(WHAT TO PRODUCE) Word for word, transcribe the listing that follows, minus any pictures.

□ □ □ □

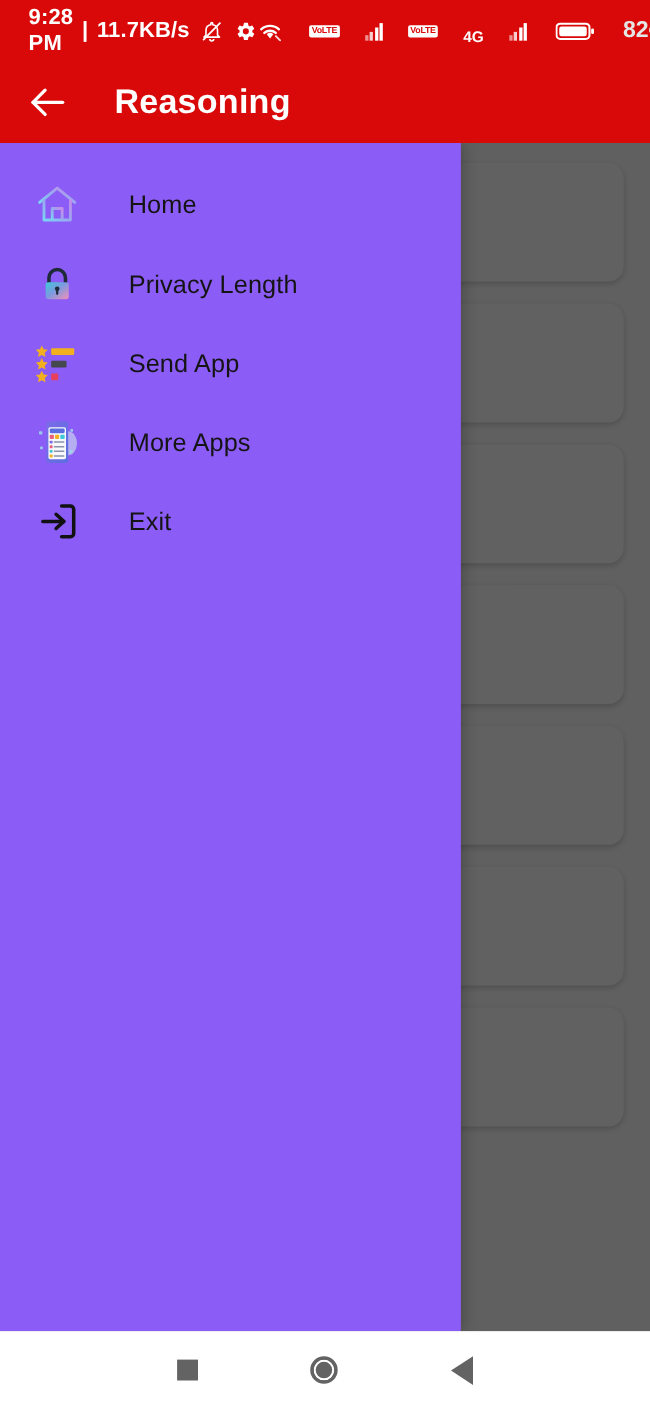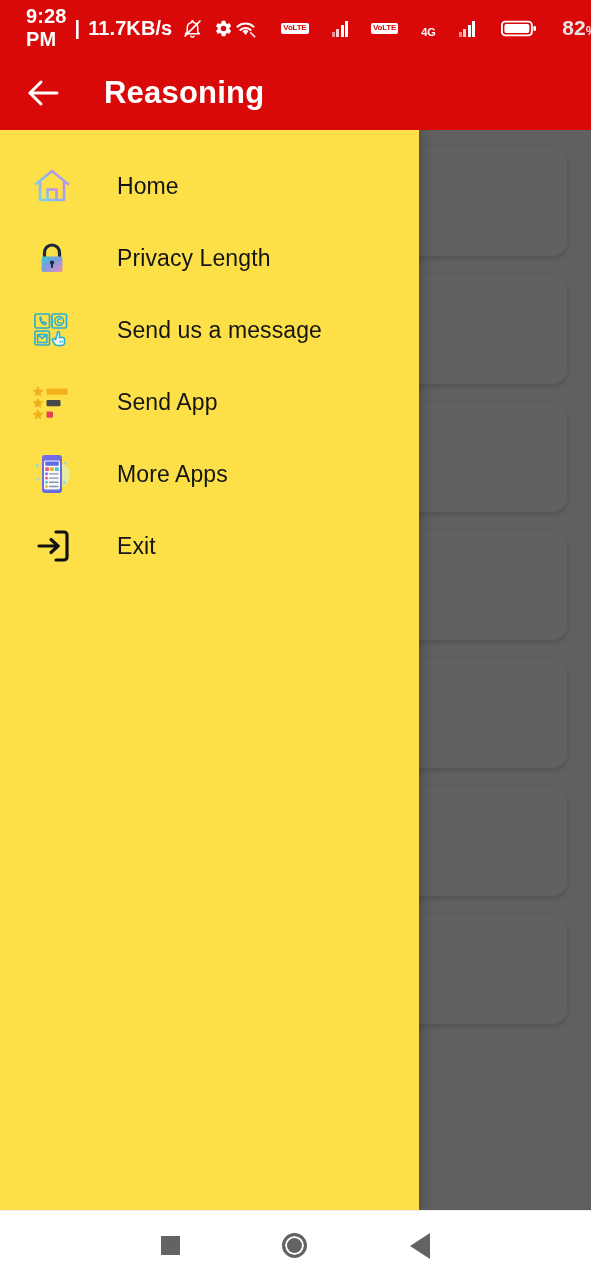--- a/index.html
+++ b/index.html
@@ -377,7 +377,7 @@
       <span class="sig-badge">
         <span style="display:block;">VoLTE</span>
       </span>
-      <span style="color:#ffffff;font-size:11px;font-weight:bold;align-self:flex-start;margin-top:10px;">4G</span>
+      <span style="color:#ffffff;font-size:14px;font-weight:bold;align-self:flex-start;margin-top:10px;">4G</span>
       <span style="display:inline-flex;align-items:flex-end;gap:1.5px;height:17px;">
         <i style="display:block;width:3px;height:5px;background:#ffffff;opacity:0.55;"></i>
         <i style="display:block;width:3px;height:8px;background:#ffffff;opacity:0.8;"></i>

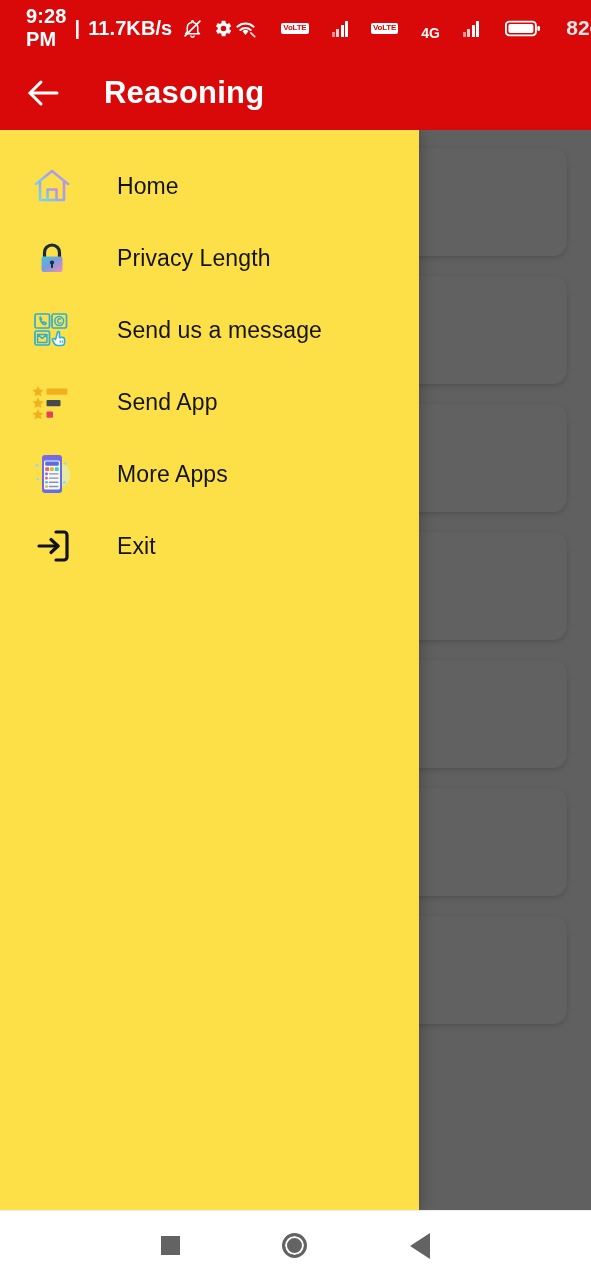--- a/index.html
+++ b/index.html
@@ -65,7 +65,7 @@
   #drawer {
     position:absolute; left:0; top:130px;
     width:419px; height:1080px;
-    background:#fde047;
+    background:#8b5cf6;
     box-shadow:3px 0 12px rgba(0,0,0,0.22);
     padding-top:20px;
   }

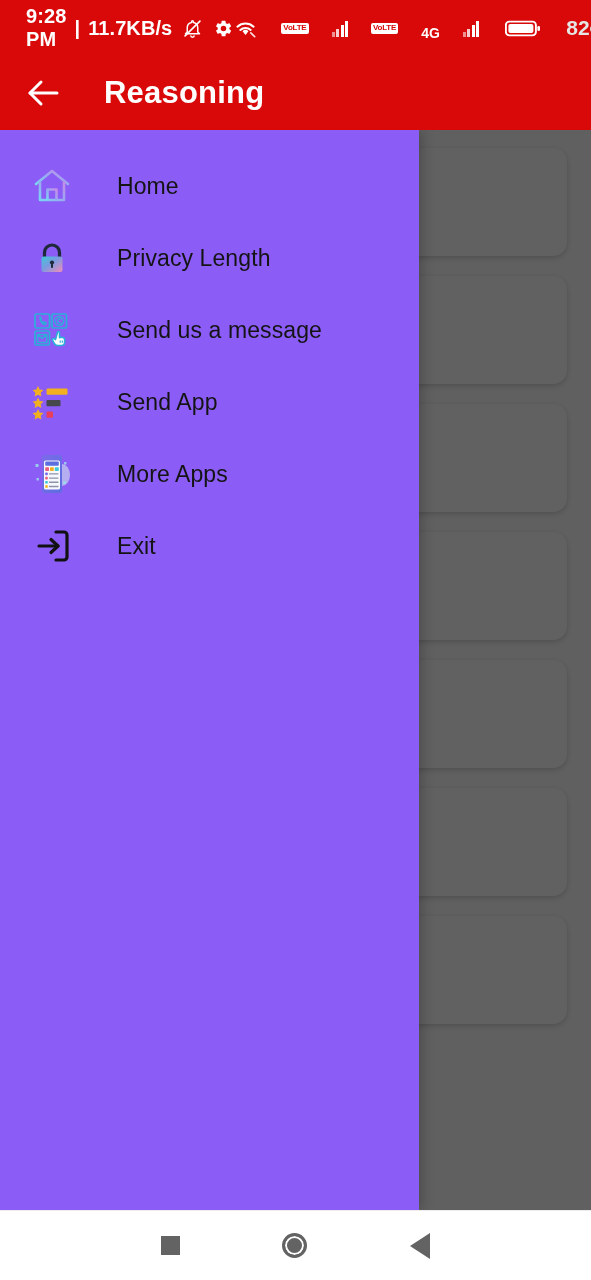--- a/index.html
+++ b/index.html
@@ -247,24 +247,6 @@
       <span class="drawer-label">Privacy Length</span>
     </div>
 
-    <div class="drawer-item">
-      <span class="drawer-icon">
-        <svg width="46" height="46" viewBox="0 0 46 46">
-          <g fill="none" stroke="#2AAFD8" stroke-width="1.7">
-            <rect x="6" y="7" width="14.5" height="14" rx="1.5"></rect>
-            <rect x="23" y="7" width="14.5" height="14" rx="1.5"></rect>
-            <rect x="6" y="24" width="14.5" height="14" rx="1.5"></rect>
-          </g>
-          <path d="M11 11.5 c0.6 3 2.6 5.5 5 6.3 l1.2-1.6 -2.3-1.4 -1 1 c-1-0.7-1.8-1.6-2.3-2.7 l1-0.9 -1.4-2.3z" fill="none" stroke="#2AAFD8" stroke-width="1.5" stroke-linejoin="round"></path>
-          <circle cx="30.2" cy="14" r="4.4" fill="none" stroke="#2AAFD8" stroke-width="1.5"></circle>
-          <path d="M32.2 12.3 a2.2 2.2 0 1 0 0.3 3 " fill="none" stroke="#2AAFD8" stroke-width="1.3"></path>
-          <path d="M8.6 27.4 h9.3 v8.2 h-9.3z M8.6 27.4 l4.65 4.1 4.65 -4.1" fill="none" stroke="#2AAFD8" stroke-width="1.5" stroke-linejoin="round"></path>
-          <path d="M28.5 25.5 c0-1.2 2-1.2 2 0 v5.2 l1.5-0.3 c2.2-0.4 3.6 0.6 3.6 2.4 v2.4 c0 2-1.4 3.3-3.4 3.3 h-3.6 c-1.6 0-2.6-0.7-3.3-2 l-1.8-3.4 c-0.5-1 0.6-2 1.6-1.4 l1.4 0.9z" fill="#ffffff" stroke="#2AAFD8" stroke-width="1.6" stroke-linejoin="round"></path>
-          <path d="M31.2 33.4 v2.4 M33.3 33.6 v2.2" stroke="#2AAFD8" stroke-width="1.2"></path>
-        </svg>
-      </span>
-      <span class="drawer-label">Send us a message</span>
-    </div>
 
     <div class="drawer-item">
       <span class="drawer-icon">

□ □ □ □

(ANSWER TO THE PROBLEM)
--- a/index.html
+++ b/index.html
@@ -377,7 +377,7 @@
       <span class="sig-badge">
         <span style="display:block;">VoLTE</span>
       </span>
-      <span style="color:#ffffff;font-size:11px;font-weight:bold;align-self:flex-start;margin-top:10px;">4G</span>
+      <span style="color:#ffffff;font-size:14px;font-weight:bold;align-self:flex-start;margin-top:10px;">4G</span>
       <span style="display:inline-flex;align-items:flex-end;gap:1.5px;height:17px;">
         <i style="display:block;width:3px;height:5px;background:#ffffff;opacity:0.55;"></i>
         <i style="display:block;width:3px;height:8px;background:#ffffff;opacity:0.8;"></i>

--- a/index.html
+++ b/index.html
@@ -65,7 +65,7 @@
   #drawer {
     position:absolute; left:0; top:130px;
     width:419px; height:1080px;
-    background:#fde047;
+    background:#8b5cf6;
     box-shadow:3px 0 12px rgba(0,0,0,0.22);
     padding-top:20px;
   }

--- a/index.html
+++ b/index.html
@@ -247,24 +247,6 @@
       <span class="drawer-label">Privacy Length</span>
     </div>
 
-    <div class="drawer-item">
-      <span class="drawer-icon">
-        <svg width="46" height="46" viewBox="0 0 46 46">
-          <g fill="none" stroke="#2AAFD8" stroke-width="1.7">
-            <rect x="6" y="7" width="14.5" height="14" rx="1.5"></rect>
-            <rect x="23" y="7" width="14.5" height="14" rx="1.5"></rect>
-            <rect x="6" y="24" width="14.5" height="14" rx="1.5"></rect>
-          </g>
-          <path d="M11 11.5 c0.6 3 2.6 5.5 5 6.3 l1.2-1.6 -2.3-1.4 -1 1 c-1-0.7-1.8-1.6-2.3-2.7 l1-0.9 -1.4-2.3z" fill="none" stroke="#2AAFD8" stroke-width="1.5" stroke-linejoin="round"></path>
-          <circle cx="30.2" cy="14" r="4.4" fill="none" stroke="#2AAFD8" stroke-width="1.5"></circle>
-          <path d="M32.2 12.3 a2.2 2.2 0 1 0 0.3 3 " fill="none" stroke="#2AAFD8" stroke-width="1.3"></path>
-          <path d="M8.6 27.4 h9.3 v8.2 h-9.3z M8.6 27.4 l4.65 4.1 4.65 -4.1" fill="none" stroke="#2AAFD8" stroke-width="1.5" stroke-linejoin="round"></path>
-          <path d="M28.5 25.5 c0-1.2 2-1.2 2 0 v5.2 l1.5-0.3 c2.2-0.4 3.6 0.6 3.6 2.4 v2.4 c0 2-1.4 3.3-3.4 3.3 h-3.6 c-1.6 0-2.6-0.7-3.3-2 l-1.8-3.4 c-0.5-1 0.6-2 1.6-1.4 l1.4 0.9z" fill="#ffffff" stroke="#2AAFD8" stroke-width="1.6" stroke-linejoin="round"></path>
-          <path d="M31.2 33.4 v2.4 M33.3 33.6 v2.2" stroke="#2AAFD8" stroke-width="1.2"></path>
-        </svg>
-      </span>
-      <span class="drawer-label">Send us a message</span>
-    </div>
 
     <div class="drawer-item">
       <span class="drawer-icon">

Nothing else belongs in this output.